== Supplied information ==
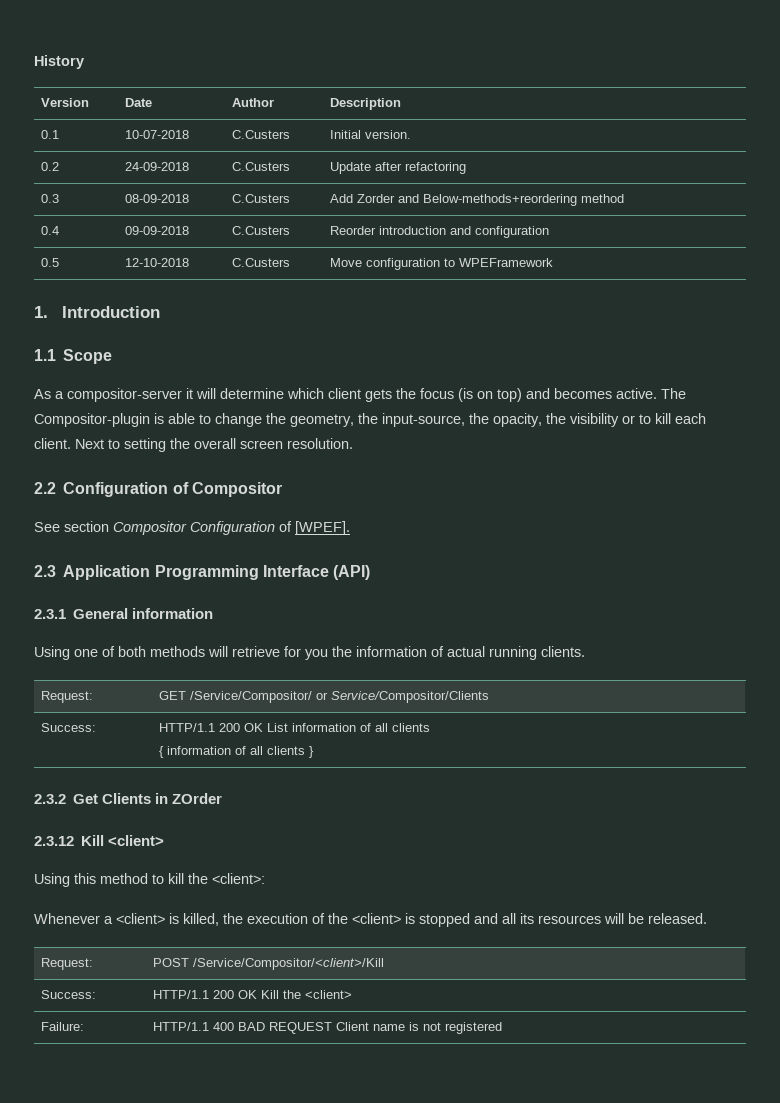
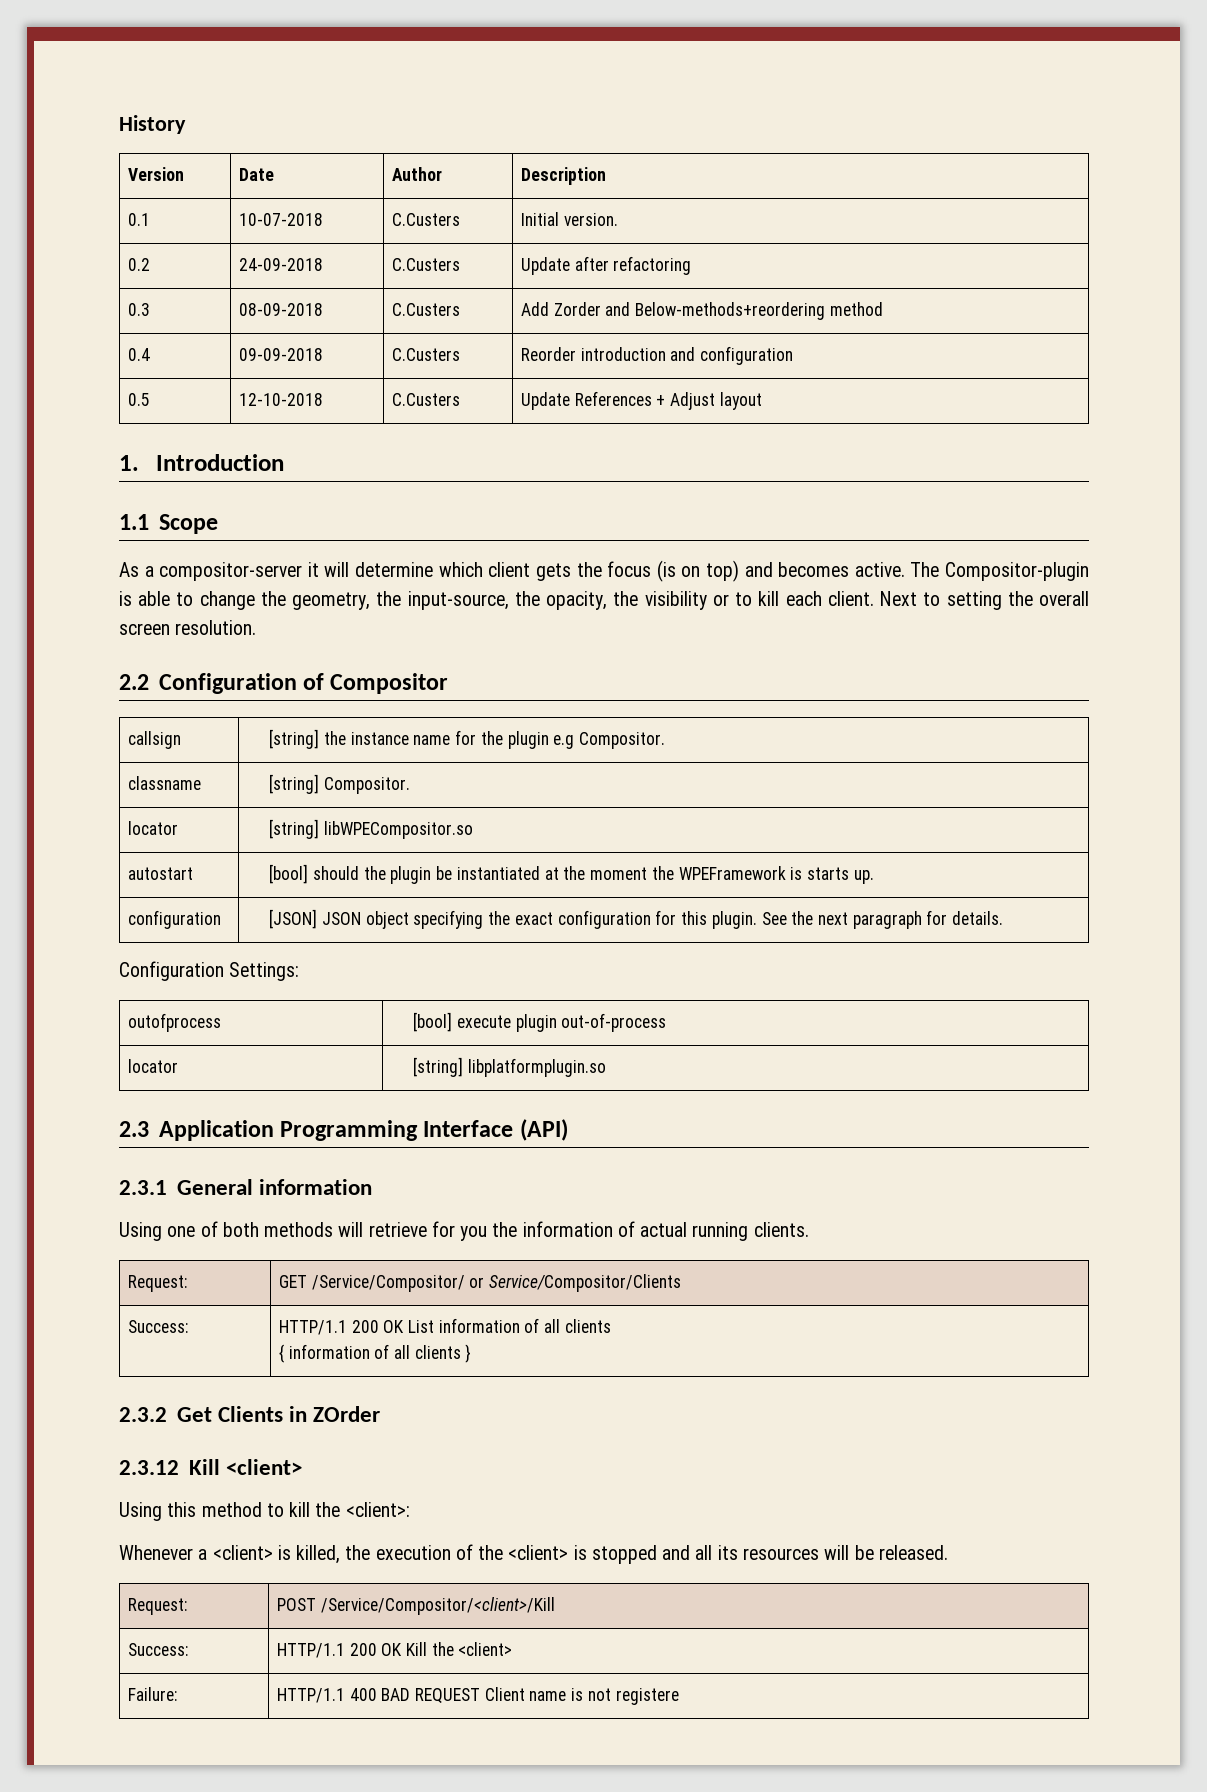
- 0.5 | 12-10-2018 | C.Custers | Move configuration to WPEFramework
+ 0.5 | 12-10-2018 | C.Custers | Update References + Adjust layout
- See section Compositor Configuration of [WPEF].
+ callsign | [string] the instance name for the plugin e.g Compositor.
+ classname | [string] Compositor.
+ locator | [string] libWPECompositor.so
+ autostart | [bool] should the plugin be instantiated at the moment the WPEFramework is starts up.
+ configuration | [JSON] JSON object specifying the exact configuration for this plugin. See the next paragraph for details.
+ Configuration Settings:
+ outofprocess | [bool] execute plugin out-of-process
+ locator | [string] libplatformplugin.so
- Failure: | HTTP/1.1 400 BAD REQUEST Client name is not registered
+ Failure: | HTTP/1.1 400 BAD REQUEST Client name is not registere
===
■ Your assignment ■
Scan the material above for the string "HTTP" and return the lines that hold it.

■ The answer ■
- Failure: | HTTP/1.1 400 BAD REQUEST Client name is not registered
+ Failure: | HTTP/1.1 400 BAD REQUEST Client name is not registere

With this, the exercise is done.